As a developer, I constantly need to:

  • Capture screenshots of websites for documentation
  • Generate PDFs from web pages for reports
  • Create Open Graph images for blog posts and social media

There are paid services for this (ScreenshotOne, ApiFlash, etc.), but I wanted something free and accessible from my phone without needing a browser or terminal.
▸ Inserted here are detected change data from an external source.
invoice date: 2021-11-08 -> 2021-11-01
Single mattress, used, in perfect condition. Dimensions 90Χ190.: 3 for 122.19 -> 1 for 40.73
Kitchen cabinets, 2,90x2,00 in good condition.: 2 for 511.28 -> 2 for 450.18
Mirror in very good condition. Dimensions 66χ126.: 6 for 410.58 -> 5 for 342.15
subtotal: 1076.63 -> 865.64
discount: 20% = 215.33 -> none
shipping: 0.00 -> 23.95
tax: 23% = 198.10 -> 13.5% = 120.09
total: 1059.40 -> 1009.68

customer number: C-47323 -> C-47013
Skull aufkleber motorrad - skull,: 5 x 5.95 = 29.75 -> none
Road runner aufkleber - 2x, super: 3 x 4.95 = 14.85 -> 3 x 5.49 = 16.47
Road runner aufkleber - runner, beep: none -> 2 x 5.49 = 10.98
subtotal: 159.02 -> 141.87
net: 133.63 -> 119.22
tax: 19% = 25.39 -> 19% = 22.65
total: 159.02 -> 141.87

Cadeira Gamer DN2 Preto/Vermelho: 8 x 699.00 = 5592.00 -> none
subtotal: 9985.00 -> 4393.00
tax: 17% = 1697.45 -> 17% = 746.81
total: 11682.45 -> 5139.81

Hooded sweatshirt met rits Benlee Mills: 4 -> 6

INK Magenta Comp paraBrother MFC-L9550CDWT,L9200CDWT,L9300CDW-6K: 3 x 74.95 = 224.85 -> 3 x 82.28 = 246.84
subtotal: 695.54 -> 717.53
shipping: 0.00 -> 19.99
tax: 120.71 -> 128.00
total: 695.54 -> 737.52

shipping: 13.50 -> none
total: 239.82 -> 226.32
The Solution: @SnapForgeBot

I built a Telegram bot that does all three things. Just send it a URL and it captures a screenshot instantly.

Try it: t.me/SnapForgeBot

Features

  • Auto-screenshot — Send any URL, get a screenshot
  • PDF generation/pdf example.com
  • OG image creation/ogimage My Blog Post | A subtitle here
  • Dark mode/screenshot example.com dark
  • Full-page capture/screenshot example.com full
  • Inline mode — Type @SnapForgeBot example.com in any chat

Free Tier

Every user gets 10 free requests per day. Invite friends with /invite to get +3 bonus requests per friend. Need more? Purchase request packs with Telegram Stars.

Technical Architecture

Here's what's under the hood:

Telegram ──> grammY Bot ──> Express API ──> Puppeteer (Chromium)
                                   │
                              Browser Pool
                          (2 persistent instances)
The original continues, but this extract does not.